Finally, let me say to Rachel, I am truly moved by your story. Prayers may not seem much, but I still offer them with the most sincere of intentions.

 Laura adds:

Children and family do, as Rachel says, seem to be at the center of modern Christian identity. But family is not the point of Christianity. It is not a cult of children or of parenthood.

Christ was childless.

                                 — Comments —

The author of Generation5’s Blog writes:

A not-so-obvious alternative for many women is a new form of adoption called embryo adoption. This is a process where “leftover” embryos from other couples’ in-vitro procedures can be implanted into an adoptive mother. There are several advantages to this alternative:

1. Since you carry and give birth to the child, the child is your natural-born child under the law. The rights of the genetic parents to come and harass your claim to the child is limited. I know this is a major factor in many international / transracial adoptions, as it’s harder for a birth mother in a Third World country to change her mind and sue you.

2. The child is better prepared psychologically for the reality of [his] adoption. The birth mother is [his] mother in every way except genetics.

3. It is easy, almost trivial, to adopt Caucasian embryos, unlike live Caucasian babies. In fact, you can even select a donor family that resembles your own as much as possible. If this is done, the child may care little about their genetic origins given they were carried to term by their actual birth mother, since they look like their family. Most of the trauma of adoption is related to feelings of rejection from the birth mother, and this is totally avoided with embryo adoption.

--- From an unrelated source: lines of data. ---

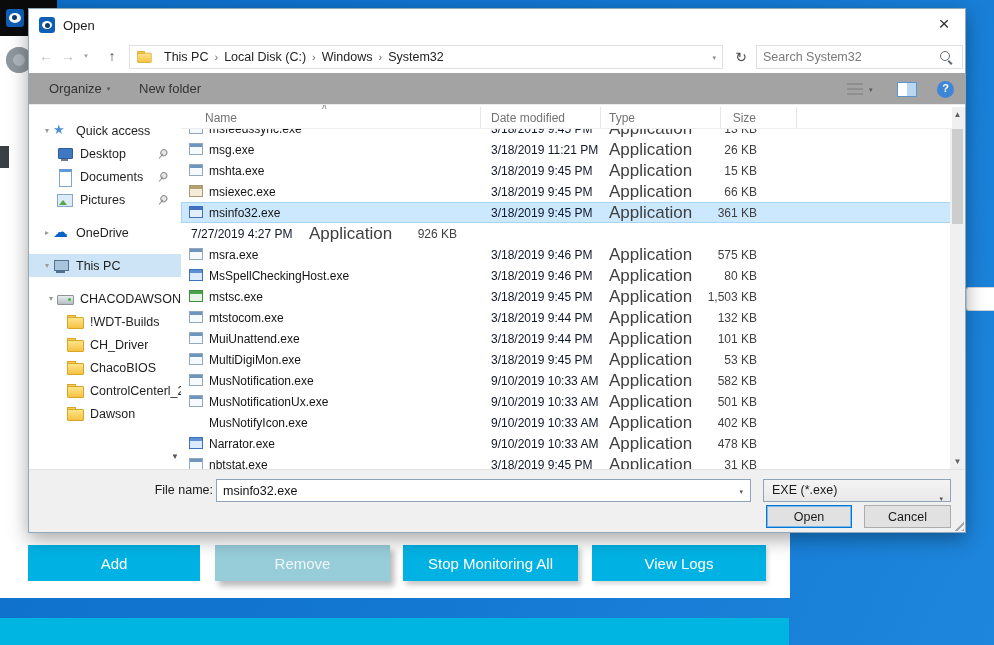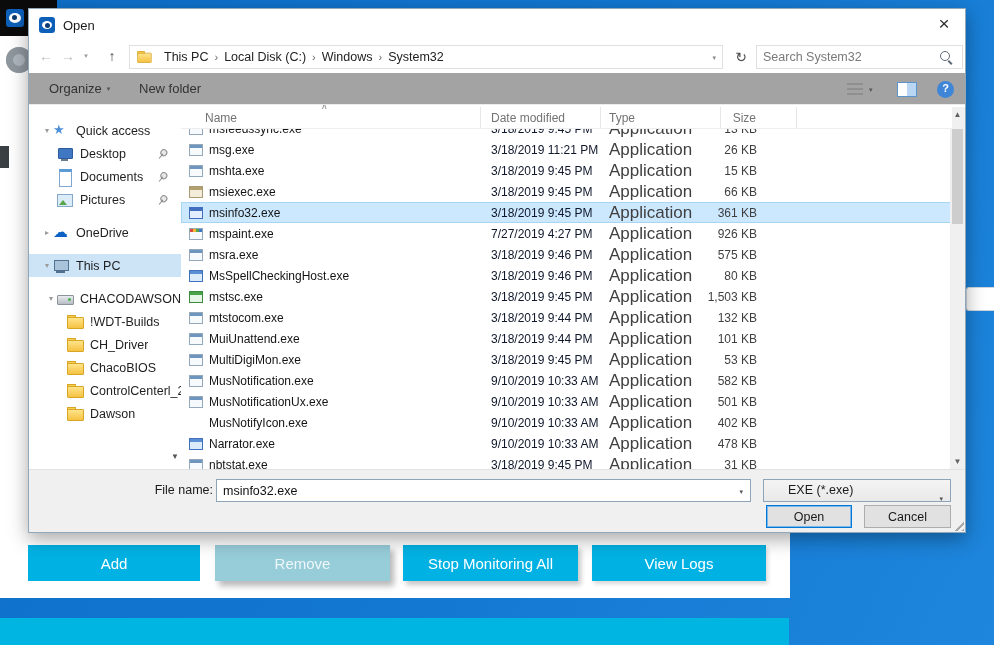--- a/index.html
+++ b/index.html
@@ -129,7 +129,7 @@
   .frow{display:flex;height:21px;align-items:center;cursor:pointer}
   .frow.sel{background:#cce8ff;box-shadow:inset 0 0 0 1px #a8d5f2}
   .cell{white-space:nowrap;overflow:hidden}
-  .cname{width:300px;display:flex;align-items:center;padding-left:8px}
+  .cname{width:300px;display:flex;padding-left:8px}
   .f-name{font-size:12px;color:#141414}
   .cdate{width:120px;padding-left:10px;font-size:12px;color:#0f172a}
   .ctype{width:100px;padding-left:8px;font-size:17px;color:#3f3f3f}

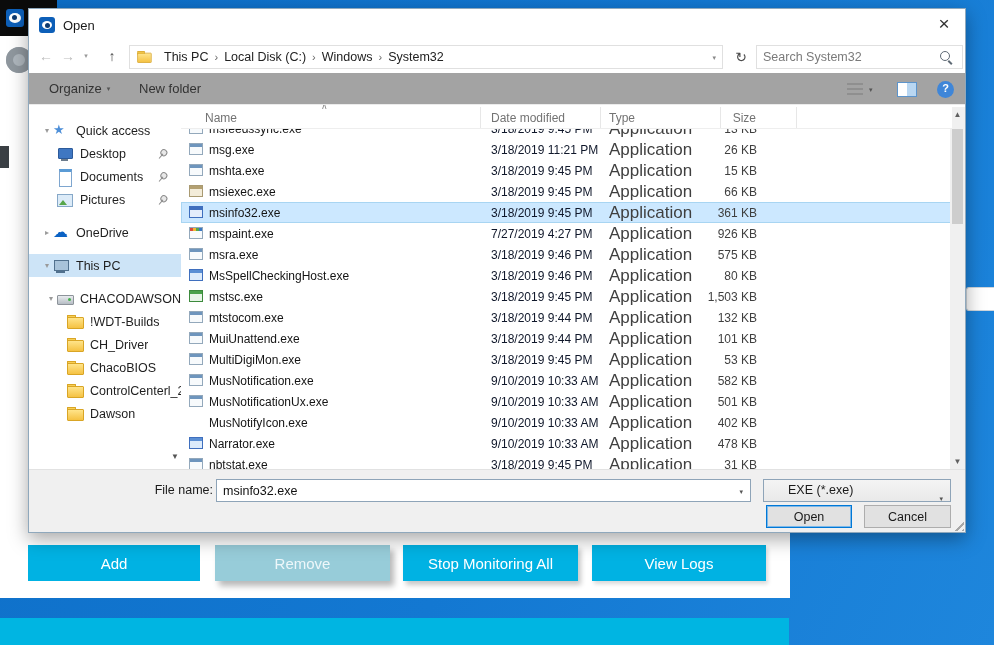--- a/index.html
+++ b/index.html
@@ -372,10 +372,6 @@
     <div class="cell csize f-size">361 KB</div>
   </div>
             <div class="frow">
-    <div class="cell cname">
-                <span class="fic fic-paint"></span>
-                <span class="f-name">mspaint.exe</span>
-              </div>
     <div class="cell cdate f-date">7/27/2019 4:27 PM</div>
     <div class="cell ctype f-type">Application</div>
     <div class="cell csize f-size">926 KB</div>

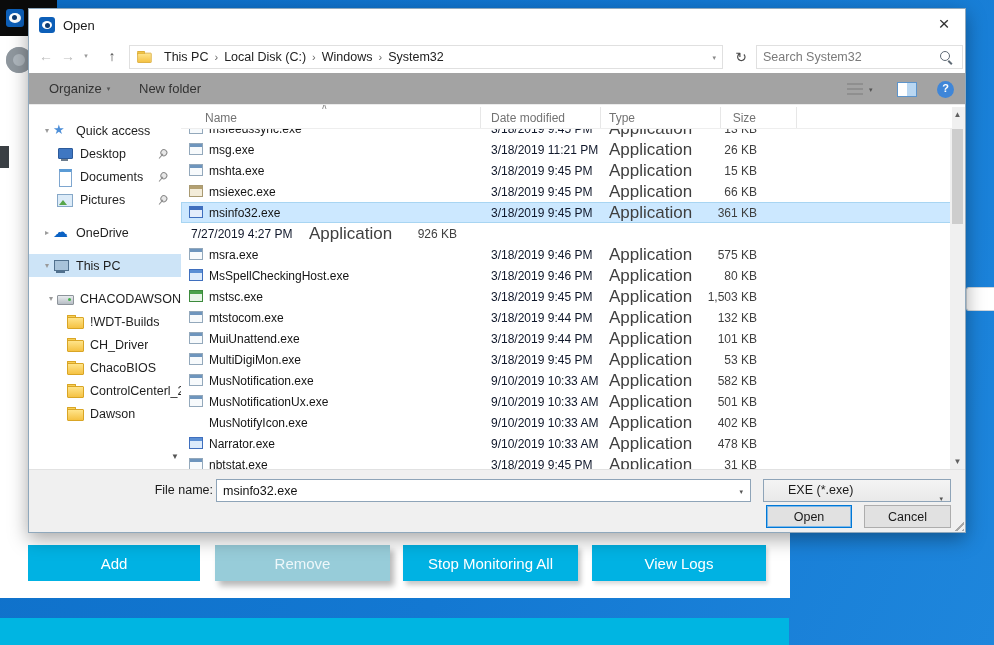--- a/index.html
+++ b/index.html
@@ -165,7 +165,7 @@
   .combo-dd{position:absolute;right:7px;top:8px;font-size:7px;color:#555;cursor:pointer}
   .combo-dd::before{content:"▾"}
   .ftype{position:absolute;left:734px;top:9px;width:188px;height:23px;border:1px solid #8ea4b8;
-    background:linear-gradient(#f4f4f4,#e9e9e9);font-size:12.5px;line-height:21px;padding-left:24px;cursor:pointer}
+    background:linear-gradient(#f4f4f4,#e9e9e9);font-size:12.5px;line-height:21px;padding-left:8px;cursor:pointer}
   .btn{position:absolute;top:35px;height:23px;font:12.5px "Liberation Sans","DejaVu Sans",sans-serif;
     background:#e1e1e1;border:1px solid #adadad;cursor:pointer;color:#1a1a1a}
   .btn.open{left:737px;width:86px;border:1px solid #0078d7;box-shadow:inset 0 0 0 1px #7db8e8}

He lists other advantages to embryo adoption here.

Ann H. writes:

Here I am again, agreeing with you mostly, but having to comment on what I consider error. This time considerable and devastating error. 

Your link to the blog on embryo adoption is a problem. I believe with my whole mind that the Church will condemn embryo adoption, although that has not happened yet. 

In practical terms, embryo adoption makes of a woman an object of manipulation. She is not an object. She is a person, of worth in her own right regardless of her infertility. Some women demonstrate that by their very accepted and creative infertility. 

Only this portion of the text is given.